The Court’s decision for the CMS mandate in Biden v. Missouri wasn’t so ideologically split, however. They ruled 5-4 in favor of the order, claiming that the Secretary of Health and Human Services has the authority to impose conditions on facilities that receive Medicare and Medicaid funding. The Court also said those same facilities have always been required to wear gloves, sterilize instruments, and wash their hands; essentially saying that because they consider getting vaccinated as just another way to prevent the spread of disease, it’s one that healthcare workers who receive federal funds will have to adhere to.

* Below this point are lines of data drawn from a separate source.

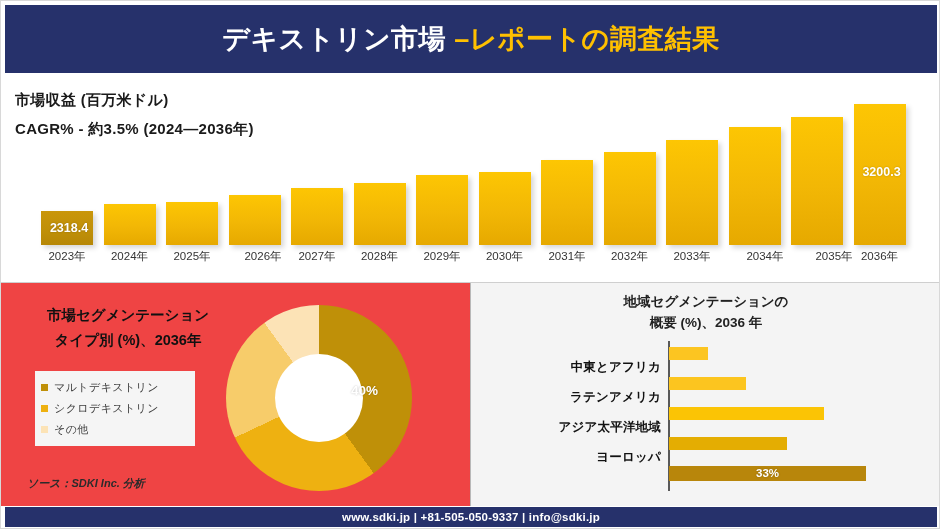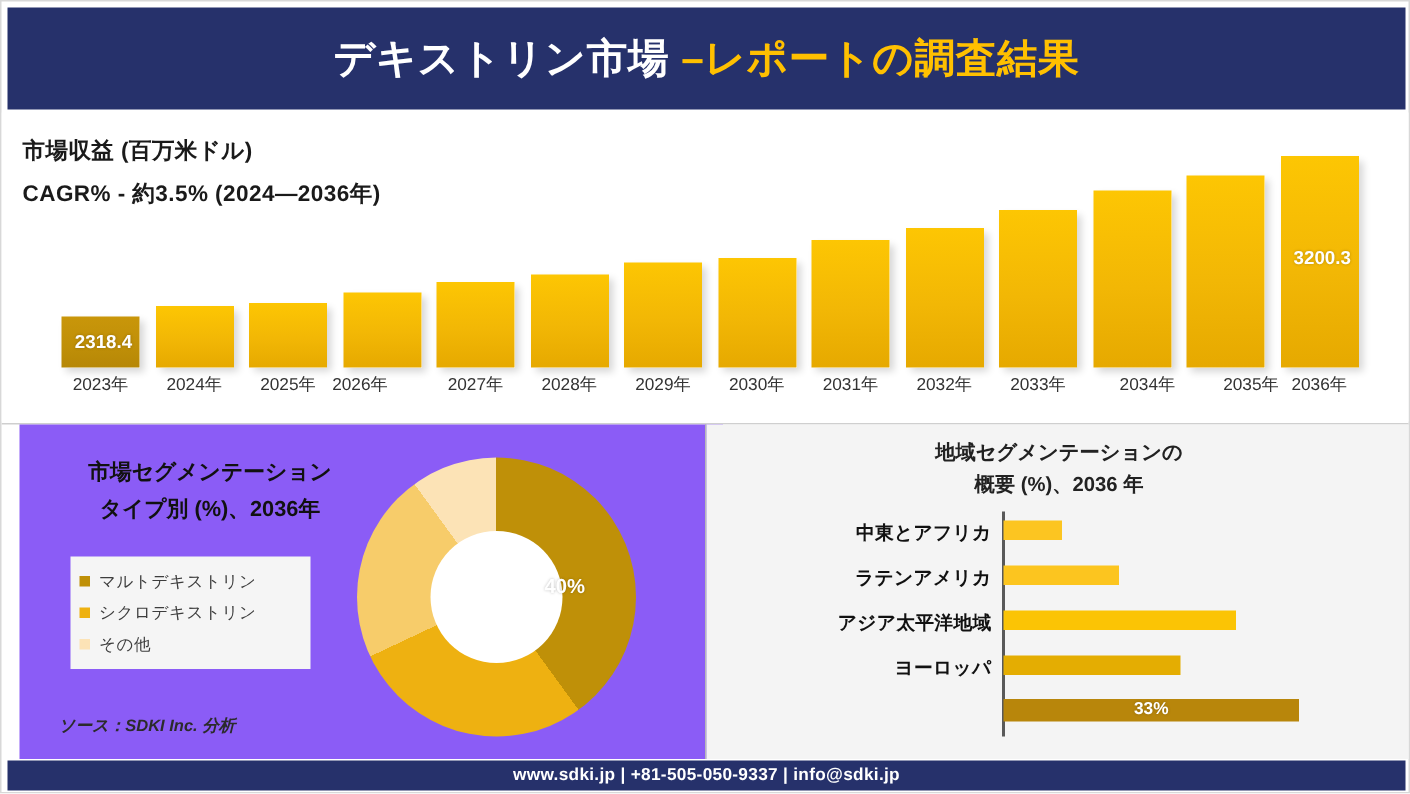--- a/index.html
+++ b/index.html
@@ -388,7 +388,7 @@
         <div class="x-label" style="left: 7px;">2023年</div>
         <div class="x-label" style="left: 69.5px;">2024年</div>
         <div class="x-label" style="left: 132px;">2025年</div>
-        <div class="x-label" style="left: 180px; text-align: center;">2026年</div>
+        <div class="x-label" style="left: 203px; text-align: center;">2026年</div>
         <div class="x-label" style="left: 257px;">2027年</div>
         <div class="x-label" style="left: 319.5px;">2028年</div>
         <div class="x-label" style="left: 382px;">2029年</div>

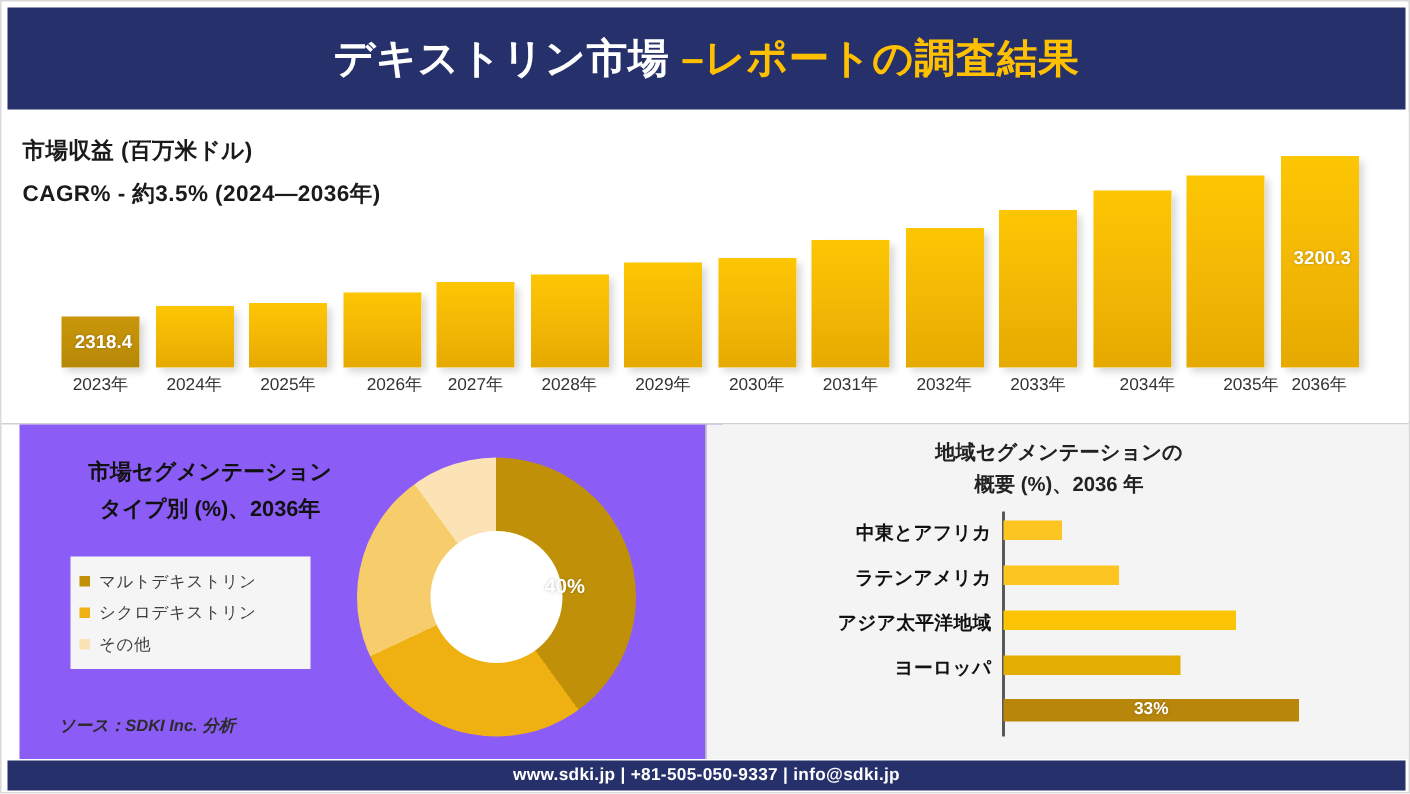--- a/index.html
+++ b/index.html
@@ -132,11 +132,11 @@
   
   .bottom-left {
     position: absolute;
-    left: 12px;
+    left: 0;
     top: 282px;
     width: 469px;
     height: 223px;
-    background: #8b5cf6;
+    background: #ef4444;
   }
   .seg-title {
     position: absolute;

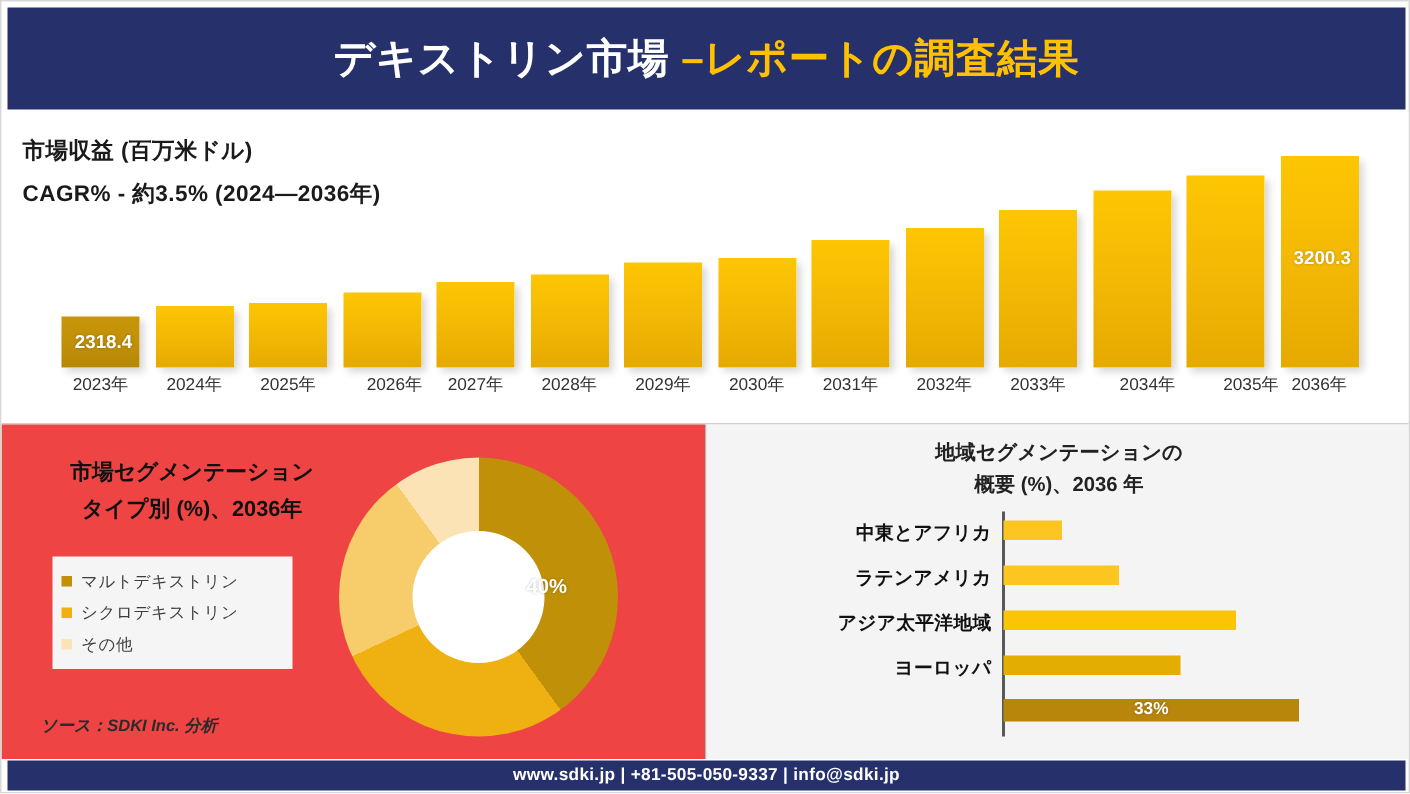--- a/index.html
+++ b/index.html
@@ -273,7 +273,7 @@
   .region-label {
     position: absolute;
     left: 0;
-    top: 8px;
+    top: 20px;
     width: 190px;
     text-align: right;
     font-size: 12.5px;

While I see the ruling against OSHA as a glimmer of hope that freedom and personal choice will be able to continue a little longer, I can’t help but be disappointed about the thought of millions of healthcare workers being forced to choose between their job or their autonomy. It’s a fair point to say that because those facilities receive federal funding, the federal government should have some say in how they operate; but the idea that the very same nurses and doctors who tirelessly worked through all of 2020 — before the vaccine — are somehow unable to safely do so now, just doesn’t seem to make any sense to me.
The President should not be able to use executive orders and unelected bureaucrats to circumvent the limits on his authority, and even one of these mandates being allowed to continue sets a dangerous precedent. While the Supreme Court seemed to understand that in one ruling, they failed to do so in the other.